_What you need to do:_
Reproduce each entry below in full, exactly as it was given.

** Source material follows **

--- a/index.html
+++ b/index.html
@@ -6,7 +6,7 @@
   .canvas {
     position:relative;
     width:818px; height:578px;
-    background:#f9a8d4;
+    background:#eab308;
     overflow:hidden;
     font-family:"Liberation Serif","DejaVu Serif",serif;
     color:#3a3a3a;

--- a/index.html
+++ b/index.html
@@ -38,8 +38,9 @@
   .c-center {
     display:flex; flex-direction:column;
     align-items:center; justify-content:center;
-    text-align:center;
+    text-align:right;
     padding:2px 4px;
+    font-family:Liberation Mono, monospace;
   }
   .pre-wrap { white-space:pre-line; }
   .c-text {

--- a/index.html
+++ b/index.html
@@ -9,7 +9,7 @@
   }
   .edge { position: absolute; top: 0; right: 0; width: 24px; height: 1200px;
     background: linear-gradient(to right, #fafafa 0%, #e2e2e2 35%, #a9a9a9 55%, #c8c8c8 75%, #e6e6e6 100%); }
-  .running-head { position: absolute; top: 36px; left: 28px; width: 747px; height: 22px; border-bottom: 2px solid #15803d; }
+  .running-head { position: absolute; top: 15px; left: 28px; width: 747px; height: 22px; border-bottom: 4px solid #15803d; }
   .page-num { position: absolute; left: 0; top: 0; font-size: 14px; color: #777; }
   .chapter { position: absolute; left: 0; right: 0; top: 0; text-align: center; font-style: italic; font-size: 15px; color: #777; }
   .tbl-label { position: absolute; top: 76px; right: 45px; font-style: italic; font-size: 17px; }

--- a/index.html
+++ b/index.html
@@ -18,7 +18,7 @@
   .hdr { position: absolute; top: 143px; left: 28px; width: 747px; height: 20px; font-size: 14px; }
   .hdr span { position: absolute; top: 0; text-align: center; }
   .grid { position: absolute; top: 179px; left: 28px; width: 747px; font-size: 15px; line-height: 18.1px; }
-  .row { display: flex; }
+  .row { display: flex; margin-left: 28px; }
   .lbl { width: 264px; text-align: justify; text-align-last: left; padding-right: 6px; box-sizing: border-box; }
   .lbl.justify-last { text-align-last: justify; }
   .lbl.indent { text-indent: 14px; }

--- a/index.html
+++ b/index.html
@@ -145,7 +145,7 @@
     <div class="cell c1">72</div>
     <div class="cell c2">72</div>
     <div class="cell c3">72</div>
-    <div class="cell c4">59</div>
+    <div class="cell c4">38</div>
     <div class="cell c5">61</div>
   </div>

** End of Source material **

_Exercise response:_
--- a/index.html
+++ b/index.html
@@ -6,7 +6,7 @@
   .canvas {
     position:relative;
     width:818px; height:578px;
-    background:#f9a8d4;
+    background:#eab308;
     overflow:hidden;
     font-family:"Liberation Serif","DejaVu Serif",serif;
     color:#3a3a3a;

--- a/index.html
+++ b/index.html
@@ -38,8 +38,9 @@
   .c-center {
     display:flex; flex-direction:column;
     align-items:center; justify-content:center;
-    text-align:center;
+    text-align:right;
     padding:2px 4px;
+    font-family:Liberation Mono, monospace;
   }
   .pre-wrap { white-space:pre-line; }
   .c-text {

--- a/index.html
+++ b/index.html
@@ -9,7 +9,7 @@
   }
   .edge { position: absolute; top: 0; right: 0; width: 24px; height: 1200px;
     background: linear-gradient(to right, #fafafa 0%, #e2e2e2 35%, #a9a9a9 55%, #c8c8c8 75%, #e6e6e6 100%); }
-  .running-head { position: absolute; top: 36px; left: 28px; width: 747px; height: 22px; border-bottom: 2px solid #15803d; }
+  .running-head { position: absolute; top: 15px; left: 28px; width: 747px; height: 22px; border-bottom: 4px solid #15803d; }
   .page-num { position: absolute; left: 0; top: 0; font-size: 14px; color: #777; }
   .chapter { position: absolute; left: 0; right: 0; top: 0; text-align: center; font-style: italic; font-size: 15px; color: #777; }
   .tbl-label { position: absolute; top: 76px; right: 45px; font-style: italic; font-size: 17px; }

--- a/index.html
+++ b/index.html
@@ -18,7 +18,7 @@
   .hdr { position: absolute; top: 143px; left: 28px; width: 747px; height: 20px; font-size: 14px; }
   .hdr span { position: absolute; top: 0; text-align: center; }
   .grid { position: absolute; top: 179px; left: 28px; width: 747px; font-size: 15px; line-height: 18.1px; }
-  .row { display: flex; }
+  .row { display: flex; margin-left: 28px; }
   .lbl { width: 264px; text-align: justify; text-align-last: left; padding-right: 6px; box-sizing: border-box; }
   .lbl.justify-last { text-align-last: justify; }
   .lbl.indent { text-indent: 14px; }

--- a/index.html
+++ b/index.html
@@ -145,7 +145,7 @@
     <div class="cell c1">72</div>
     <div class="cell c2">72</div>
     <div class="cell c3">72</div>
-    <div class="cell c4">59</div>
+    <div class="cell c4">38</div>
     <div class="cell c5">61</div>
   </div>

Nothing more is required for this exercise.